In defence of these changes, people say, “Well, Ministers aren’t really accountable because they act quasi-judicially.” But that is not the way that the public see it, as my hon. Friend the Member for Beckenham has said. Although Ministers can be judicially reviewed, as councillors can—it is essentially a legal process—the public perception of that initial decision being taken by somebody whom they can either directly or indirectly remove is important. If a council keeps getting judicially reviewed, its reputation will not be terribly good and the electorate have the ability to get rid of the councillors. In the same way, if a Minister gets such a reputation—it has happened, in one or two cases, that Ministers are for ever being judicially reviewed—there comes a point when a reshuffle takes place and they are no longer a Minister. Even among politicians, if someone gets it wrong often enough they get JR’d. That discipline ought to be there.

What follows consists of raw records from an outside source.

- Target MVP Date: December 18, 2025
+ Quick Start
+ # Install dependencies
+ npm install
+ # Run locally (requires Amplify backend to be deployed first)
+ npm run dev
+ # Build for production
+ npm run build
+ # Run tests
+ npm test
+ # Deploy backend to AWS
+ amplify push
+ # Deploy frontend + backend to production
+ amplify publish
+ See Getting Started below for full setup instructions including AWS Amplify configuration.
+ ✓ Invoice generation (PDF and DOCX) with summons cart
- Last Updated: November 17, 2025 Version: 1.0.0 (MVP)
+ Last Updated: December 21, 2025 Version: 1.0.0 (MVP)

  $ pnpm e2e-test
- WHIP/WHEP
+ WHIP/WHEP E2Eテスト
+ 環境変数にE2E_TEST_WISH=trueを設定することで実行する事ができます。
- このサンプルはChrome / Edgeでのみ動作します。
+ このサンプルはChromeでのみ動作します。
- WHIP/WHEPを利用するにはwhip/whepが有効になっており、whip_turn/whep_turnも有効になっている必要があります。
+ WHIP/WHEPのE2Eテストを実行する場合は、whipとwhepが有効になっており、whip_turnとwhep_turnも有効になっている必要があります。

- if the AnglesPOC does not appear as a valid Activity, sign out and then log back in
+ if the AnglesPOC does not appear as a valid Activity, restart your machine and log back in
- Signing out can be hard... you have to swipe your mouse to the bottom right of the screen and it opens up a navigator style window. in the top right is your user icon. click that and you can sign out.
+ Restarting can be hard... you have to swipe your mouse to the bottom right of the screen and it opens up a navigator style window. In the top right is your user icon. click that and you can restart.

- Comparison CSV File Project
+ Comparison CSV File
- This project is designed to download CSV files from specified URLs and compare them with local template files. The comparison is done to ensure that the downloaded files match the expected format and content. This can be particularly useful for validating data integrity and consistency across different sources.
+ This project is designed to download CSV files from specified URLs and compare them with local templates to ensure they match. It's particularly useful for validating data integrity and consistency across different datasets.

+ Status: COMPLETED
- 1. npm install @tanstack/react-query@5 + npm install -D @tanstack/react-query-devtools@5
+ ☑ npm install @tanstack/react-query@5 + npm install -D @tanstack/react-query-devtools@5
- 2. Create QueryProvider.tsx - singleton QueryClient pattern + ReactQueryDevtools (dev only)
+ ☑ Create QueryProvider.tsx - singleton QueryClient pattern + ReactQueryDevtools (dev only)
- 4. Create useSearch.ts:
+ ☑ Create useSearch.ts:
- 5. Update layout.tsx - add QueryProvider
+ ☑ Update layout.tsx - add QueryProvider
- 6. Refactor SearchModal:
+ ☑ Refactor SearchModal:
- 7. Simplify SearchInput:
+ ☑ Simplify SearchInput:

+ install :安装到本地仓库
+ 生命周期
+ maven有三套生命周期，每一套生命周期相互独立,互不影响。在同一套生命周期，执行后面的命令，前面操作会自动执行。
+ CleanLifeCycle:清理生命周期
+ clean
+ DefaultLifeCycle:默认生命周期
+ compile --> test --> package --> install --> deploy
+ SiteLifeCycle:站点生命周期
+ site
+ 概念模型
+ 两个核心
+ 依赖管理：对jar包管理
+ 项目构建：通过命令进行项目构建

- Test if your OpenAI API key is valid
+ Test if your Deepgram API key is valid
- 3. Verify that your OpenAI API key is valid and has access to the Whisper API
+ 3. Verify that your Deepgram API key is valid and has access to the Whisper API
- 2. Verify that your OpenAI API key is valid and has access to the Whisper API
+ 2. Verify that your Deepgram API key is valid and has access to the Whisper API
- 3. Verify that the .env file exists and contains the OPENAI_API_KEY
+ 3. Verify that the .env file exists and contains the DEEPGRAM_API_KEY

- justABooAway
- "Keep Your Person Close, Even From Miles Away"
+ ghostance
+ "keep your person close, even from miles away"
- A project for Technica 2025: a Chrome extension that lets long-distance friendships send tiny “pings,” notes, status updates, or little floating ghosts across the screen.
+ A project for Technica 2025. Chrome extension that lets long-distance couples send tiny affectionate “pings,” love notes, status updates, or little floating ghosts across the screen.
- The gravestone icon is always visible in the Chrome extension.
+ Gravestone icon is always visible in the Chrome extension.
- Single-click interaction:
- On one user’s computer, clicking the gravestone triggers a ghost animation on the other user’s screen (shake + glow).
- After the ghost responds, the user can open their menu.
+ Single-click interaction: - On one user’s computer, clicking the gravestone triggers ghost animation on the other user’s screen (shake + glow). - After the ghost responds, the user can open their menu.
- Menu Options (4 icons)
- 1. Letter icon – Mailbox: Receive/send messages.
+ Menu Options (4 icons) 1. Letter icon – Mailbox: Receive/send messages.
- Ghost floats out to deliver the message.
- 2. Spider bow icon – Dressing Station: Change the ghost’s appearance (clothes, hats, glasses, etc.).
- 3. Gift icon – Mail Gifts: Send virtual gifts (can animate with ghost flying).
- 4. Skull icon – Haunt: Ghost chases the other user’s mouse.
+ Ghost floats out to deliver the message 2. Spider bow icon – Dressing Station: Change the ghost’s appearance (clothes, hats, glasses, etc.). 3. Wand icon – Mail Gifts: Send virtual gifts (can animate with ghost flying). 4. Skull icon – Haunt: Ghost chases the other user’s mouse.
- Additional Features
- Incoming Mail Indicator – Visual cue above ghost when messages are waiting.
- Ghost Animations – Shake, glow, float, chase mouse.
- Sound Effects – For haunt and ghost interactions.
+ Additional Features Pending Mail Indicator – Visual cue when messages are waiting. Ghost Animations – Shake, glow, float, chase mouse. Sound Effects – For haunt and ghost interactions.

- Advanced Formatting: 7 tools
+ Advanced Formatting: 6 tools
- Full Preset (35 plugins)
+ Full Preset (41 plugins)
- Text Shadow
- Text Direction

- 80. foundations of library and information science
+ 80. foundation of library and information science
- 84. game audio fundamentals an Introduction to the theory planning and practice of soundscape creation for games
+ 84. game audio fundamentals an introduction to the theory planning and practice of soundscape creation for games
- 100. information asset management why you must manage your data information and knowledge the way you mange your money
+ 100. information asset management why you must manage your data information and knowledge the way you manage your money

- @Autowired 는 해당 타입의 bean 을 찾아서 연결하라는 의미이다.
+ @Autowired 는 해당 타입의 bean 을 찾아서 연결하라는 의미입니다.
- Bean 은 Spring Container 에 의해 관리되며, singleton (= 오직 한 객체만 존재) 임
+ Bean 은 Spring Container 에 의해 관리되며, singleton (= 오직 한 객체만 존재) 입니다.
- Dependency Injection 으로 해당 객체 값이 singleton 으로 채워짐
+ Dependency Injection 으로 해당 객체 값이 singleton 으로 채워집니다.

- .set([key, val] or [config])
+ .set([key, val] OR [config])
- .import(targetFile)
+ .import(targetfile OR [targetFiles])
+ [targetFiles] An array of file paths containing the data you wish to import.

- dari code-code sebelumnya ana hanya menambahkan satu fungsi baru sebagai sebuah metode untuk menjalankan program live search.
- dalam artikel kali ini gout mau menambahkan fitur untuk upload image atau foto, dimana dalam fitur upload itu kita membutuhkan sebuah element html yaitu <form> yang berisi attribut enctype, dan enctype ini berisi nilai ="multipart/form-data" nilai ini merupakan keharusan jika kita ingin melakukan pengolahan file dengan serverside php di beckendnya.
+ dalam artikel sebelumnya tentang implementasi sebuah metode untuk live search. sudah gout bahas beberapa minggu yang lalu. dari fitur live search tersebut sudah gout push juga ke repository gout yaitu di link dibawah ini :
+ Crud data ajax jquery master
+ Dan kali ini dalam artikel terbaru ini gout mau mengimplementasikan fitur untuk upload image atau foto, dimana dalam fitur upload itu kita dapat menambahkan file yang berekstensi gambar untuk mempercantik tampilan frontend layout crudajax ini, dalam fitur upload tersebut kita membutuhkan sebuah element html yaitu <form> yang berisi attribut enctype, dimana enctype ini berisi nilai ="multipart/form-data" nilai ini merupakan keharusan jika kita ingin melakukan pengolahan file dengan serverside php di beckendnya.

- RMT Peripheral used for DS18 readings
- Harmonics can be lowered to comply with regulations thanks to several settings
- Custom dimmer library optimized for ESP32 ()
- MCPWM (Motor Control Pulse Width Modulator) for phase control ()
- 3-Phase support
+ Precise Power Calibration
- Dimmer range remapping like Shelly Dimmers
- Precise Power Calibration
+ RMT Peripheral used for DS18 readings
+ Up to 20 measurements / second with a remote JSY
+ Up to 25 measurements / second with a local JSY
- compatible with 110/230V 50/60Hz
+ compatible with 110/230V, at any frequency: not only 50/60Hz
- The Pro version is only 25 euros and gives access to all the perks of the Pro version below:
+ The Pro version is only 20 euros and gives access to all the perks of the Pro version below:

James Duddridge: My hon. Friend is making an ample case on behalf of the little people. I hope that I will be large to his little, making it little and large.
My hon. Friend has talked a lot about the representation of little people, but paragraph 13 of schedule 1 states:
“The Commission may make arrangements with such persons as it thinks appropriate for assistance to be provided to it...The arrangements may include provision for the payment of fees.”
Does that reassure him in relation to little people being involved in the process early on? Will he probe the Minister for details of that financial assistance, particularly from the perspectives of laying on extra cost and giving representation to people who perhaps cannot afford good but expensive lawyers such as himself?
Robert Neill: I am grateful to my hon. Friend. If I were still in practice, I would ask him to send that comment to my clerk to put on our chambers’ website. But I do not think that I can do that, in the circumstances.
My hon. Friend raised an interesting point. It is not clear and the Government have not made it clear whether that passage in paragraph 13 of schedule 1 refers to assistance to people who are trying to make representations or submissions or to what one might term a consultancy arrangement for the commission. In the evidence-taking sessions it was said that the commission is having to buy in skills to assist it with its deliberations. Paragraph 13 could be about that, because the commission, which will need a range of expertise that may not be readily available, might want that provision included so that it can help itself. If so, I should be saddened because it certainly would not assist an aggrieved party, whether little, medium-sized or any other size, and would mean the commission buying in, in effect, what it could have had anyway if it had gone through the Planning Inspectorate process.
It being One o’clock , The Chairman adjourned the Committee without Question put, pursuant to the Standing Order.
Adjourned till this day at Four o’clock.